Глава двадцать девятая
Страшные дома везде есть. И не тем ужас они внушают населению, что во дворах свирепые собаки или хозяева с топорами за прохожими носятся. Даже то, что косые они, кривые и мрачные – и это не страшно. Мало ли кто строил. Может вечно пьяная бригада. А вот есть такие домики, от которых за километр какой-то тайной разит. Иногда и не разберешь – злая та тайна или добрая. И в сказках, я читал сам, стоят такие дома на отшибе непременно. Если в городе, то в самом захолустном местечке, где и дороги просёлочные как в деревне, и в магазин за хлебом надо оттуда километра два пилить. А если дом такой в селе большом или крохотном, то ютился он или за околицей вообще, либо был «окаёмным», крайним самым. То есть, аккурат перед околицей.

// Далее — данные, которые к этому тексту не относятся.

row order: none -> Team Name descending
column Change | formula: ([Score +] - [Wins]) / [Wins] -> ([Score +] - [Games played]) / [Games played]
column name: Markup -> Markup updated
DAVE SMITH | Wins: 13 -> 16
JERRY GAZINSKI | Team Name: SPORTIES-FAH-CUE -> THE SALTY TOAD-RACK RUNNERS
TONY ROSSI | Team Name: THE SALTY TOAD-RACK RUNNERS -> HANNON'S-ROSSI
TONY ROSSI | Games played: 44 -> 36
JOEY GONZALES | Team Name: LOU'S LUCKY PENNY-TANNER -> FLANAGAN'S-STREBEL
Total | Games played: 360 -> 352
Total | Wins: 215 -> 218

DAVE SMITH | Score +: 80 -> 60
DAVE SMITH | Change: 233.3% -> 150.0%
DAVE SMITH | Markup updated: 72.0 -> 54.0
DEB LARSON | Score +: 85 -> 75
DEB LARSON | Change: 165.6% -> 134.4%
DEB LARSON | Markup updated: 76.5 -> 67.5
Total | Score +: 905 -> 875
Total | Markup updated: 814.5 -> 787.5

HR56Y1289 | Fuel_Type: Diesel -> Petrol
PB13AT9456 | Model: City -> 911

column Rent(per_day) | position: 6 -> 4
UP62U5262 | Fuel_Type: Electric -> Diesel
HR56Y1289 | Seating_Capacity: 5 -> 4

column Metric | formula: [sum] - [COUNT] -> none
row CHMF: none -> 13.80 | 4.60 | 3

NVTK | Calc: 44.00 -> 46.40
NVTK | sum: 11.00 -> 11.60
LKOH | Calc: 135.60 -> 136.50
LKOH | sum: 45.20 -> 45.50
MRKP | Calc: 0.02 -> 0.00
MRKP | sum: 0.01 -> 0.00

Но во Владимировке он осел в самом центре деревни. На углу улицы нашей и переулка, ведущего через аллею огромных раскидистых тополей к клубу, сельсовету, почте и магазину сельпо. Летом шестьдесят второго года хозяйке этого загадочного жилища исполнилось восемьдесят четыре года. Она была сгорбленной бабулей, погнутой жизнью, а не болезнями. Бабушка была редкостно здоровой и потому шустрой. Но какие-то злые силы неизвестно когда согнули её под углом в девяносто градусов. Выглядела она как маленький вопросительный знак. Ходила ведьма головой параллельно земле, но видела всё, хотя почти ничего не слышала. Говорила хриплым тонким голосом и экзотично шепелявила. У неё был всего один передний верхний зуб, лицо, исполосованное и сжатое сотнями мелких коротких и глубоких длинных морщин и выдвинутая вперед нижняя челюсть, от чего единственный большой зуб нависал над нижней губой. Всё это вместе напоминало оскал старой змеи и пугало не знакомых с ней заезжих механизаторов, отирающихся в ожидании завоза водки возле сельпо, куда бабушка ходила за солью, свечками и спичками.
Насчет восьмидесяти четырёх лет я сказал со слов бабы Фроси моей, которая сама знала это нетвёрдо и просто предполагала. И говорила как-то она, что страшная бабуля приходилась мне и Шурке прабабушкой. А мамой бабушкиной она не была точно. Потому как дед говорил, что родители его жены – с Украины. Как и у дяди Гриши Гулько.